▶ Task statement
When the line containing "This might vary on your local machine." is found in the data below, give it again along with every later line, exactly; drop the pictures.

▶ Source information

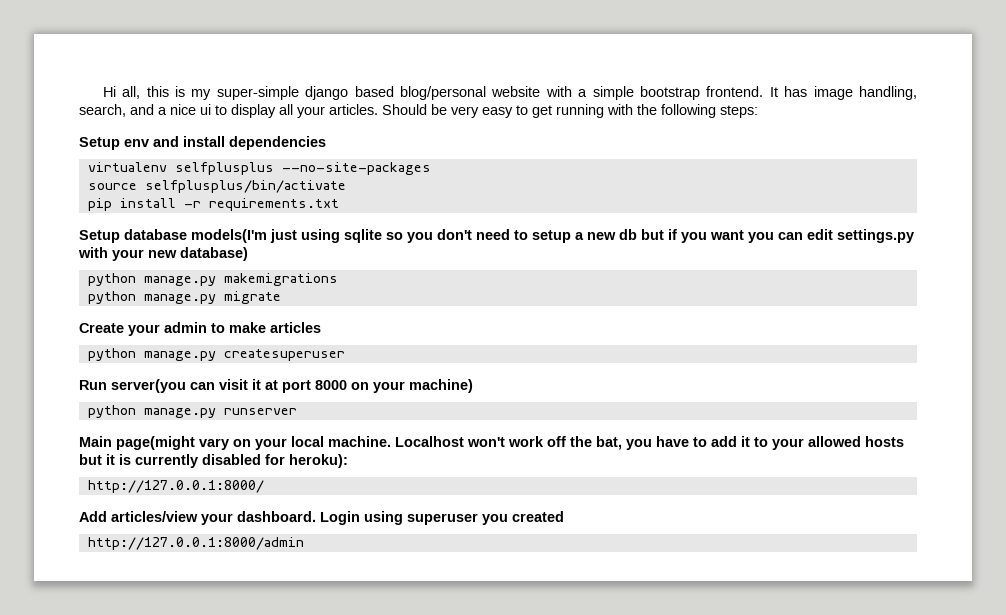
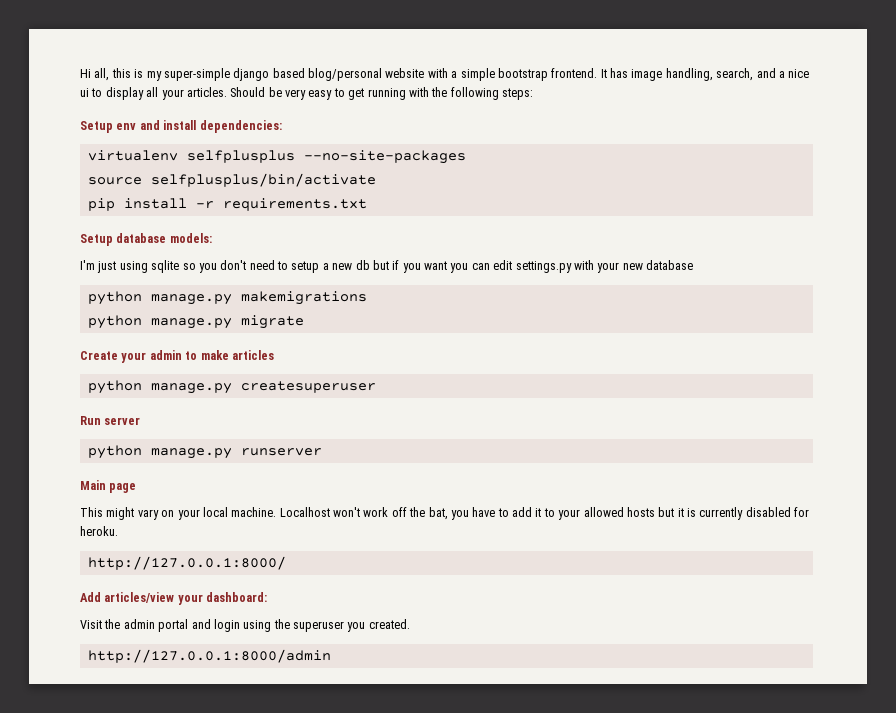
- Setup env and install dependencies
+ Setup env and install dependencies:
- Setup database models(I'm just using sqlite so you don't need to setup a new db but if you want you can edit settings.py with your new database)
+ Setup database models:
+ I'm just using sqlite so you don't need to setup a new db but if you want you can edit settings.py with your new database
- Run server(you can visit it at port 8000 on your machine)
+ Run server
- Main page(might vary on your local machine.
+ Main page
+ This might vary on your local machine.
- Localhost won't work off the bat, you have to add it to your allowed hosts but it is currently disabled for heroku):
+ Localhost won't work off the bat, you have to add it to your allowed hosts but it is currently disabled for heroku.
- Add articles/view your dashboard. Login using superuser you created
+ Add articles/view your dashboard:
+ Visit the admin portal and login using the superuser you created.

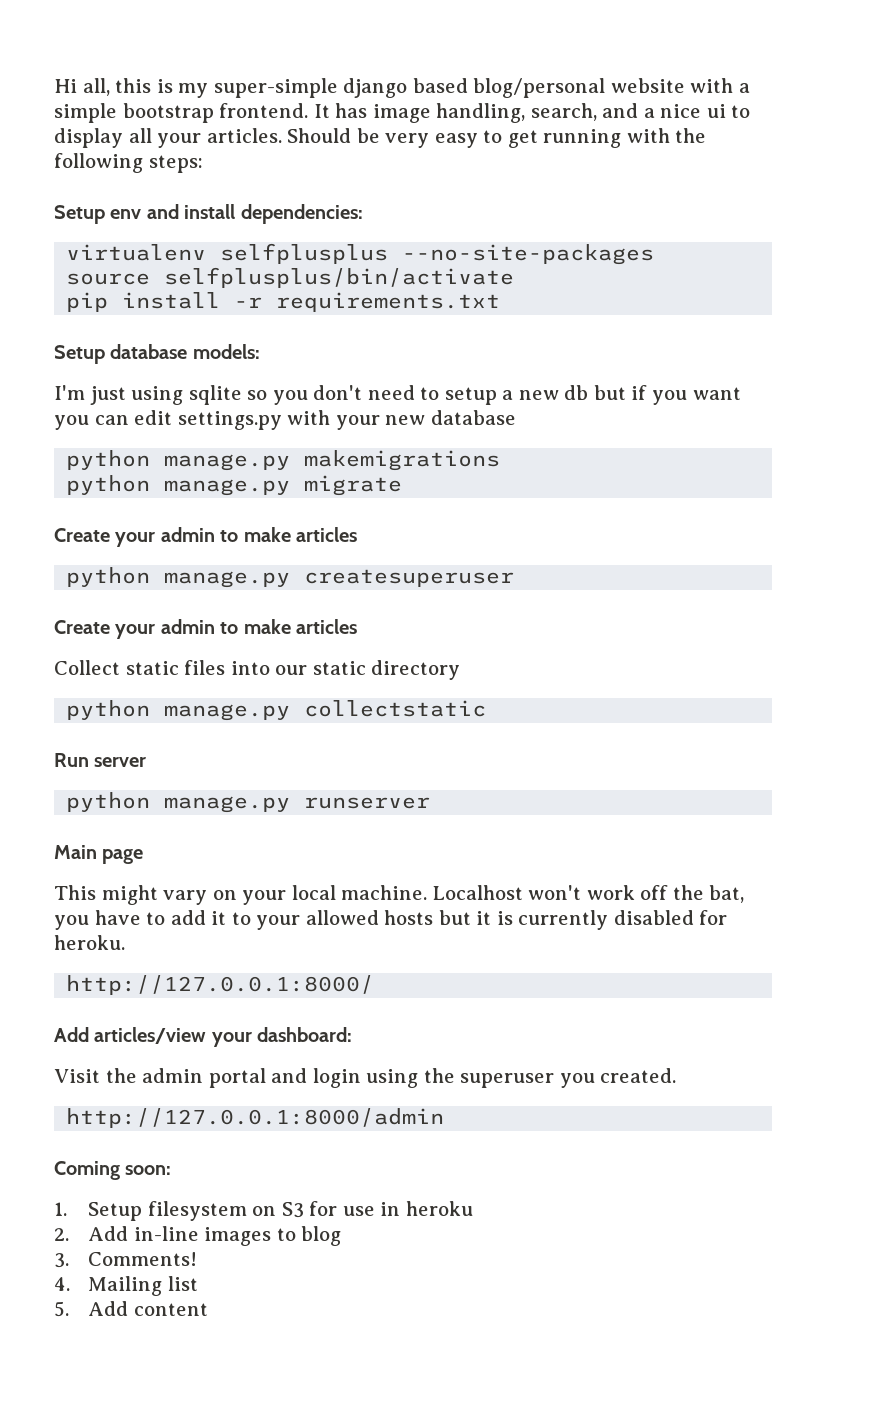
  python manage.py createsuperuser
+ Create your admin to make articles
+ Collect static files into our static directory
+ python manage.py collectstatic
+ Coming soon:
+ 1. Setup filesystem on S3 for use in heroku
+ 2. Add in-line images to blog
+ 3. Comments!
+ 4. Mailing list
+ 5. Add content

▶ Exercise answer
+ This might vary on your local machine.
- Localhost won't work off the bat, you have to add it to your allowed hosts but it is currently disabled for heroku):
+ Localhost won't work off the bat, you have to add it to your allowed hosts but it is currently disabled for heroku.
- Add articles/view your dashboard. Login using superuser you created
+ Add articles/view your dashboard:
+ Visit the admin portal and login using the superuser you created.

  python manage.py createsuperuser
+ Create your admin to make articles
+ Collect static files into our static directory
+ python manage.py collectstatic
+ Coming soon:
+ 1. Setup filesystem on S3 for use in heroku
+ 2. Add in-line images to blog
+ 3. Comments!
+ 4. Mailing list
+ 5. Add content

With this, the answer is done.